• ASSIGNMENT: Tally the lines of the data that include the word "event". Only the number is to be returned.
SUPPLIED MATERIAL Block Start
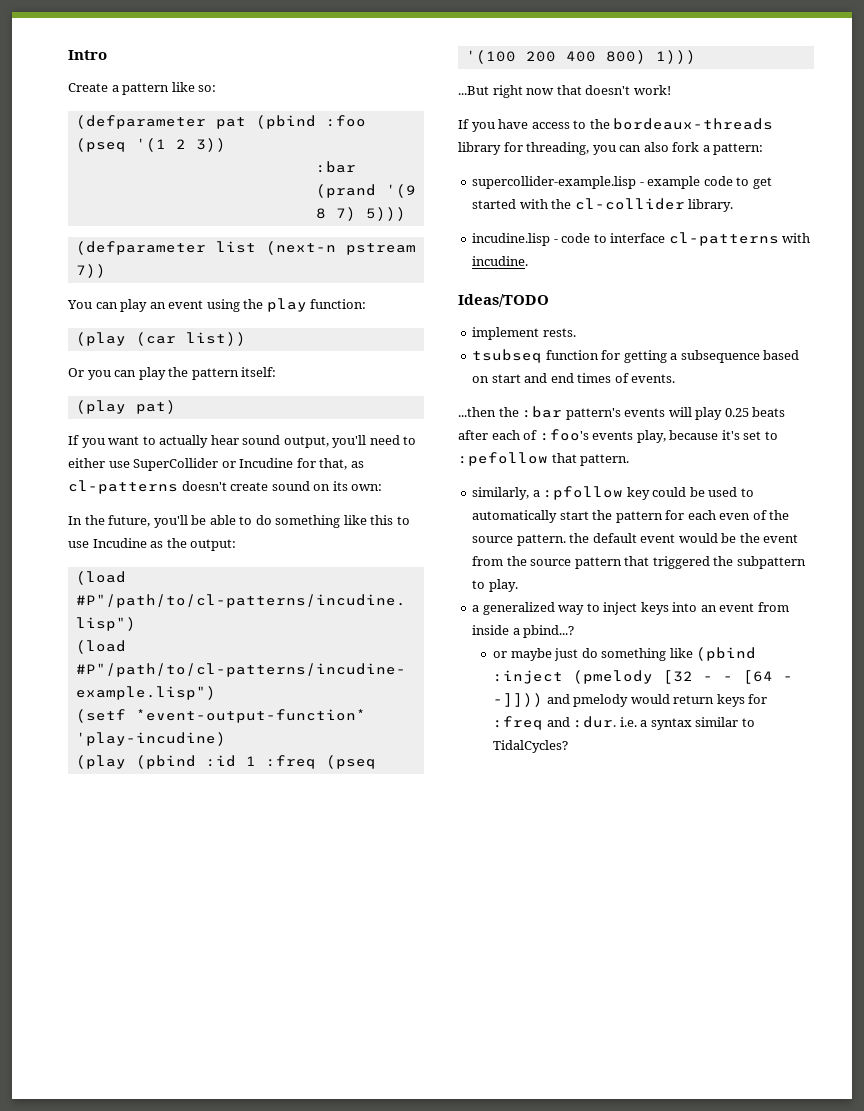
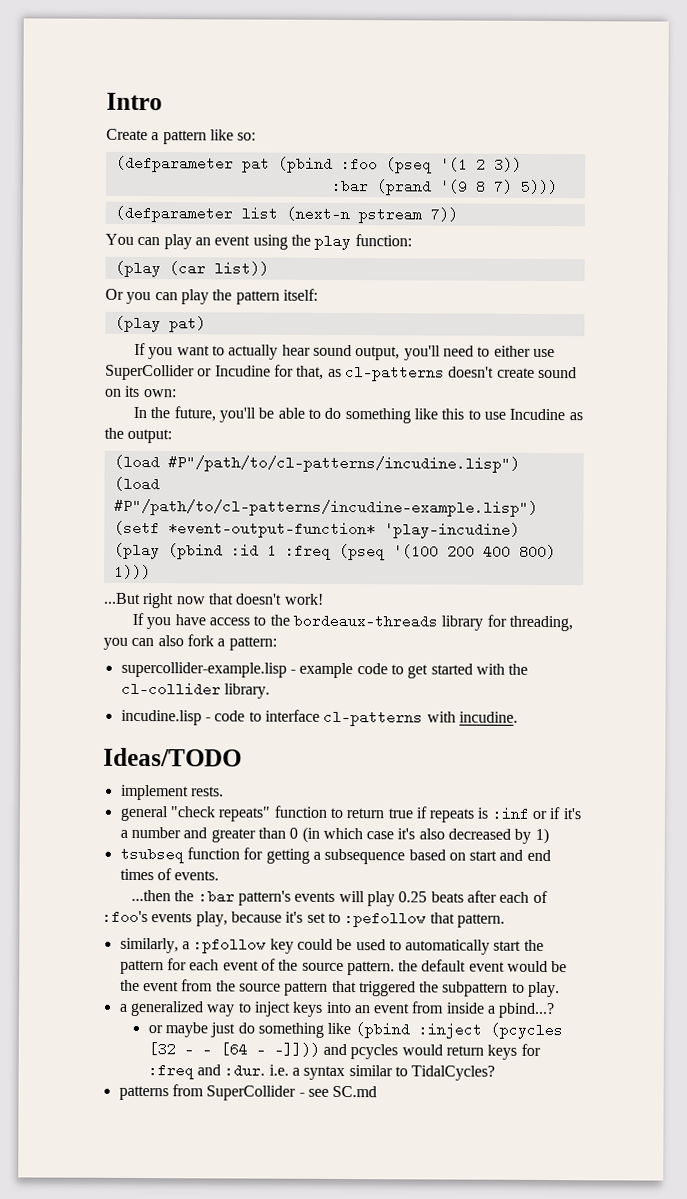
+ general "check repeats" function to return true if repeats is :inf or if it's a number and greater than 0 (in which case it's also decreased by 1)
- similarly, a :pfollow key could be used to automatically start the pattern for each even of the source pattern. the default event would be the event from the source pattern that triggered the subpattern to play.
+ similarly, a :pfollow key could be used to automatically start the pattern for each event of the source pattern. the default event would be the event from the source pattern that triggered the subpattern to play.
- or maybe just do something like (pbind :inject (pmelody [32 - - [64 - -]])) and pmelody would return keys for :freq and :dur. i.e. a syntax similar to TidalCycles?
+ or maybe just do something like (pbind :inject (pcycles [32 - - [64 - -]])) and pcycles would return keys for :freq and :dur. i.e. a syntax similar to TidalCycles?
+ patterns from SuperCollider - see SC.md

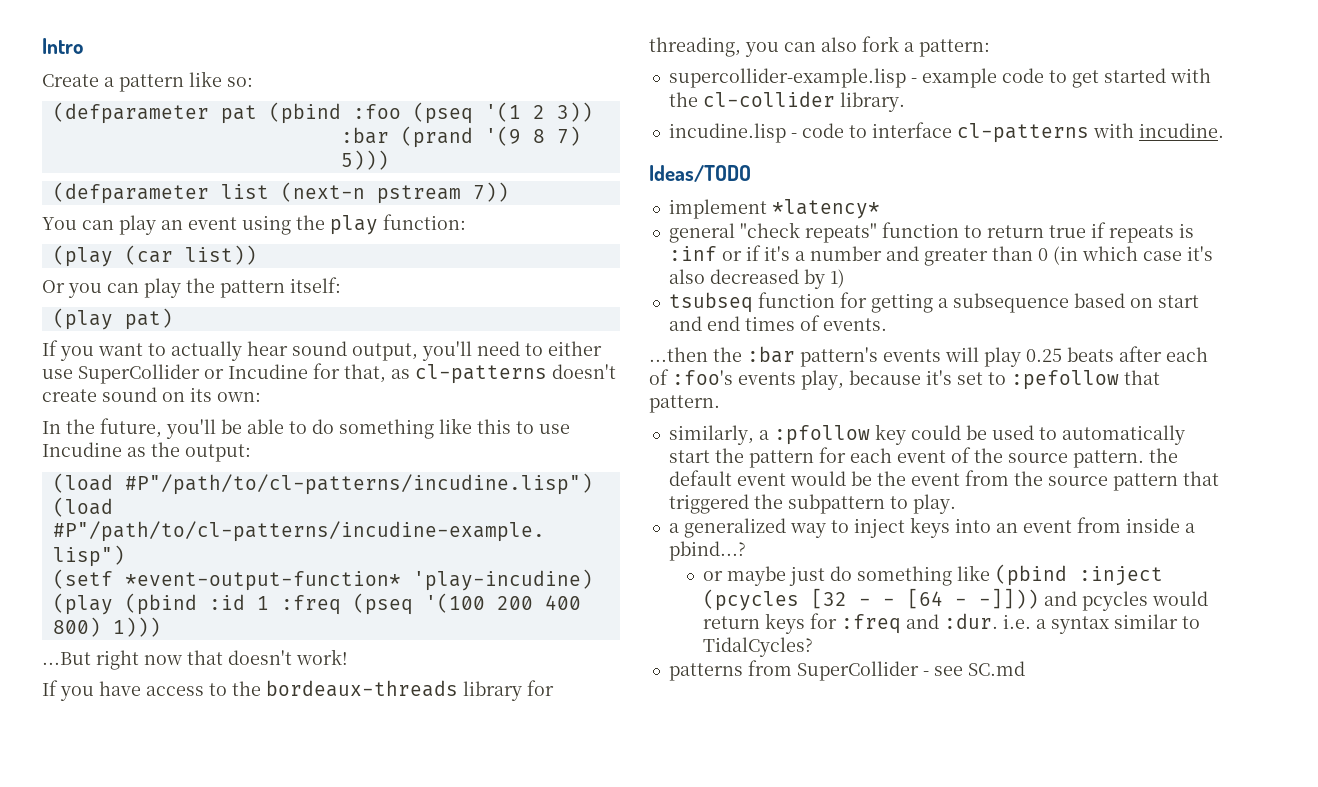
- implement rests.
+ implement *latency*

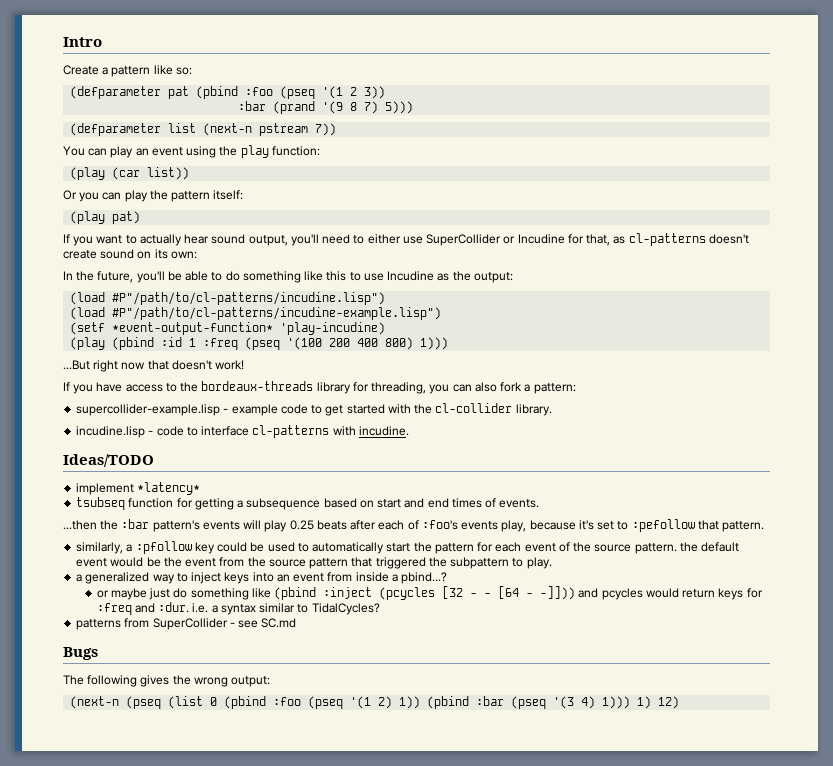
- general "check repeats" function to return true if repeats is :inf or if it's a number and greater than 0 (in which case it's also decreased by 1)
+ Bugs
+ The following gives the wrong output:
+ (next-n (pseq (list 0 (pbind :foo (pseq '(1 2) 1)) (pbind :bar (pseq '(3 4) 1))) 1) 12)

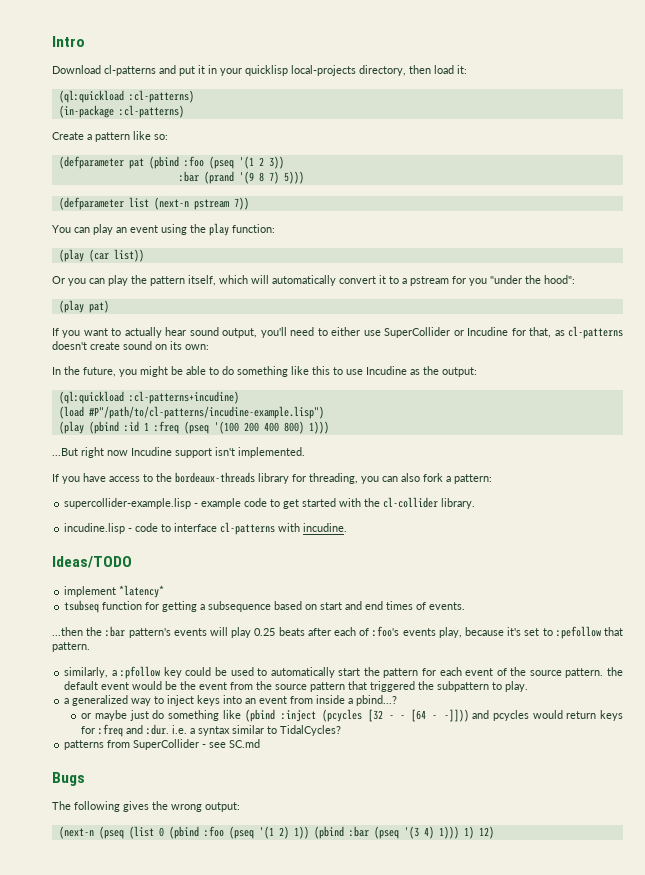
+ Download cl-patterns and put it in your quicklisp local-projects directory, then load it:
+ (ql:quickload :cl-patterns)
+ (in-package :cl-patterns)
- Or you can play the pattern itself:
+ Or you can play the pattern itself, which will automatically convert it to a pstream for you "under the hood":
- In the future, you'll be able to do something like this to use Incudine as the output:
+ In the future, you might be able to do something like this to use Incudine as the output:
- (load #P"/path/to/cl-patterns/incudine.lisp")
+ (ql:quickload :cl-patterns+incudine)
- (setf *event-output-function* 'play-incudine)
- ...But right now that doesn't work!
+ ...But right now Incudine support isn't implemented.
SUPPLIED MATERIAL Block End
• REPLY TO THE TASK: 3